_Try it_: Within the records below is a range that opens at the line with "subtotal: 5884.37 -> 5933.77" and closes at the line with "total: 4675.02 -> 5303.58". Return that range word for word, both ends included, and only that range.

_Material for the task_:
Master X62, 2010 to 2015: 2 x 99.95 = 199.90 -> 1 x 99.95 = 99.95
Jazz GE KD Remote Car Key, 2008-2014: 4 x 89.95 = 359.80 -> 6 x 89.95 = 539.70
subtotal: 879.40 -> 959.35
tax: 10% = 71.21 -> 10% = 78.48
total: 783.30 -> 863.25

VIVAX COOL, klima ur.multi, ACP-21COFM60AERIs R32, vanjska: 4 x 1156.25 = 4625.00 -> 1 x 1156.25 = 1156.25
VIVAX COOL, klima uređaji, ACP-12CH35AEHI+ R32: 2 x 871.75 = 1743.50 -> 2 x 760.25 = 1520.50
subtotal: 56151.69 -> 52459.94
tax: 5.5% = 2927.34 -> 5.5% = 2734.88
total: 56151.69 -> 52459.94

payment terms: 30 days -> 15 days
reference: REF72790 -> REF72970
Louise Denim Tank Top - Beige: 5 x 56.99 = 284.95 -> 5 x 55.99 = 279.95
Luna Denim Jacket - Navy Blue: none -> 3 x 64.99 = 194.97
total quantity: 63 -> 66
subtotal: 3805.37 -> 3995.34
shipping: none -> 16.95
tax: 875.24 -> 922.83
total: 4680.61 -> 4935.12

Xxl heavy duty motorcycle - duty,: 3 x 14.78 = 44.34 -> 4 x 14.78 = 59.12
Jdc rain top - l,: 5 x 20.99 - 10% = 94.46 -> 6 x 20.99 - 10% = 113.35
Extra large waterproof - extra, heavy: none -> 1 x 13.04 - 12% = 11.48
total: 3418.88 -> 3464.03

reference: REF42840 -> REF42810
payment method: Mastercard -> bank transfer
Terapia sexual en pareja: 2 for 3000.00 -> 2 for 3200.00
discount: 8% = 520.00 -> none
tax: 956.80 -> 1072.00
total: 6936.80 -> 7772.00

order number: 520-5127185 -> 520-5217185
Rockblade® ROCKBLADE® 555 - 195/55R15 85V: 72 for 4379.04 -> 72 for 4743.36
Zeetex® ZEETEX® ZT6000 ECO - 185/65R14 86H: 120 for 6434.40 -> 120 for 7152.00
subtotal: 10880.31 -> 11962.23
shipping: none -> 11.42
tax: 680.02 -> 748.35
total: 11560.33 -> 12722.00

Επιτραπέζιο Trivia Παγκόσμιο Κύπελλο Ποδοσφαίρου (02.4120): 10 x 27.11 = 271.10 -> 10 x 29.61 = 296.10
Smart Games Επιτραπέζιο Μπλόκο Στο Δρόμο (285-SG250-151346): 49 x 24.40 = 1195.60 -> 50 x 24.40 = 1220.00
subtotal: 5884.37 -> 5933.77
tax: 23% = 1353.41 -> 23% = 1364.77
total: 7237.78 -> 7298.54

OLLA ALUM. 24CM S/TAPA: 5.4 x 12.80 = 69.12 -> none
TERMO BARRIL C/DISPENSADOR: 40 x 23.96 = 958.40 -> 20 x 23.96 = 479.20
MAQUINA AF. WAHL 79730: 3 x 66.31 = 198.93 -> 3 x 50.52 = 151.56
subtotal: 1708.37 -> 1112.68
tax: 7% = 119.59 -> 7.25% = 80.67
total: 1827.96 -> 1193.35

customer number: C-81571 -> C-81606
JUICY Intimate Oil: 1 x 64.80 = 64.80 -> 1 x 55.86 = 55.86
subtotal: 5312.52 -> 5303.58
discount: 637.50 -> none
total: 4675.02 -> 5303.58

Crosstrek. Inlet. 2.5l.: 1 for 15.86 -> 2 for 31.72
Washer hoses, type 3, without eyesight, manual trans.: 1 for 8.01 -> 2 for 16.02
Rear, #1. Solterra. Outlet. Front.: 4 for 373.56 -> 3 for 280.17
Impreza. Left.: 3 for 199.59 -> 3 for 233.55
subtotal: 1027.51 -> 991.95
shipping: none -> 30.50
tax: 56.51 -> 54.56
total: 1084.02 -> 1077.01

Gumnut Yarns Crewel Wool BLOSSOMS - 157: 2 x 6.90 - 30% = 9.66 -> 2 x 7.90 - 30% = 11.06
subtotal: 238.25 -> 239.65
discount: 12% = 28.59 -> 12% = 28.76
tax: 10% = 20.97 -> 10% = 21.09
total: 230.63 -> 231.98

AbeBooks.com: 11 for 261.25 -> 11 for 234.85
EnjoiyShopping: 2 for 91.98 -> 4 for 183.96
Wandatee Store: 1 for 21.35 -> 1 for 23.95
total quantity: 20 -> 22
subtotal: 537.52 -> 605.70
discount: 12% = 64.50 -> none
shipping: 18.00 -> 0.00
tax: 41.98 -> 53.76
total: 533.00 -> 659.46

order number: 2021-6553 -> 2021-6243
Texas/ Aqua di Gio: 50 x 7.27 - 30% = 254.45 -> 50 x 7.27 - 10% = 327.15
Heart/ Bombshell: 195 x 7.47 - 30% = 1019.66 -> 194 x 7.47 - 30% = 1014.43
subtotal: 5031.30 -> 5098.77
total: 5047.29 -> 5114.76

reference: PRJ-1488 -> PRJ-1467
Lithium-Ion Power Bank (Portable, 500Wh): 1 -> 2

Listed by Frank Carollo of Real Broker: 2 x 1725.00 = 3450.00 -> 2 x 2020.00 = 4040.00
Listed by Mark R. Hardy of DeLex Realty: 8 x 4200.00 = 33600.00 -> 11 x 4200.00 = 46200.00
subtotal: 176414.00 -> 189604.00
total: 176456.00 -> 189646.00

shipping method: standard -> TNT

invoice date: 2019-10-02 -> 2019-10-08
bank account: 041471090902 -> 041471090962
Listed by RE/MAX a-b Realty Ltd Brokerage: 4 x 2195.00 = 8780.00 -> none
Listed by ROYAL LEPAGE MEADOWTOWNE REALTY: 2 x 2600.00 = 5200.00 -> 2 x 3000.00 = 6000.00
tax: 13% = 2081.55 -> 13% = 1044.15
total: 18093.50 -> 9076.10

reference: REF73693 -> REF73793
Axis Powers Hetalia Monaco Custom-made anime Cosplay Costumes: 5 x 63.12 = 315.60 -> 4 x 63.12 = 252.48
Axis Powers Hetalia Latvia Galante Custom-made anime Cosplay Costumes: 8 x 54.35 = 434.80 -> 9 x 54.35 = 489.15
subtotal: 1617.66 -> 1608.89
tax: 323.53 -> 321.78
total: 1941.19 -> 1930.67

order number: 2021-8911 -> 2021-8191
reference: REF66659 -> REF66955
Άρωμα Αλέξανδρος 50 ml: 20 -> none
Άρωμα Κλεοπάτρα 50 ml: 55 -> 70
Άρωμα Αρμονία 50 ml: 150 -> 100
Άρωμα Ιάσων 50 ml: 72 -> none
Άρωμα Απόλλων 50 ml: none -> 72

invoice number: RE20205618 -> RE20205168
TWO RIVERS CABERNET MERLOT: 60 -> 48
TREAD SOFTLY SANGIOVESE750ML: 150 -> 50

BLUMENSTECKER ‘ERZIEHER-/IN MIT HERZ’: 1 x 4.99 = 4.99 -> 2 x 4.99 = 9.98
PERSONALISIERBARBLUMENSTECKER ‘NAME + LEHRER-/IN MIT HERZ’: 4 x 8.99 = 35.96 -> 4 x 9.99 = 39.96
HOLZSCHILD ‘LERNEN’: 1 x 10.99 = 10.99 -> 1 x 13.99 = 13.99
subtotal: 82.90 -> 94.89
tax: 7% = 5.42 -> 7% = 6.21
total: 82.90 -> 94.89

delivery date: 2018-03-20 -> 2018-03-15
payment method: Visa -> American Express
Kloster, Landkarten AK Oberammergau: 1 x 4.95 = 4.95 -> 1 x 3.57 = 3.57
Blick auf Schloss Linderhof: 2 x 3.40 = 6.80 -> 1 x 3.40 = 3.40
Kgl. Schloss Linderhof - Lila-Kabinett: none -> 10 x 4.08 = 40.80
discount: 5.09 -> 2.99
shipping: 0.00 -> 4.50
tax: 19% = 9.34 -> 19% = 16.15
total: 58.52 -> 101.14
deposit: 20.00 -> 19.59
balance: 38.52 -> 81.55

_Finished exercise_:
subtotal: 5884.37 -> 5933.77
tax: 23% = 1353.41 -> 23% = 1364.77
total: 7237.78 -> 7298.54

OLLA ALUM. 24CM S/TAPA: 5.4 x 12.80 = 69.12 -> none
TERMO BARRIL C/DISPENSADOR: 40 x 23.96 = 958.40 -> 20 x 23.96 = 479.20
MAQUINA AF. WAHL 79730: 3 x 66.31 = 198.93 -> 3 x 50.52 = 151.56
subtotal: 1708.37 -> 1112.68
tax: 7% = 119.59 -> 7.25% = 80.67
total: 1827.96 -> 1193.35

customer number: C-81571 -> C-81606
JUICY Intimate Oil: 1 x 64.80 = 64.80 -> 1 x 55.86 = 55.86
subtotal: 5312.52 -> 5303.58
discount: 637.50 -> none
total: 4675.02 -> 5303.58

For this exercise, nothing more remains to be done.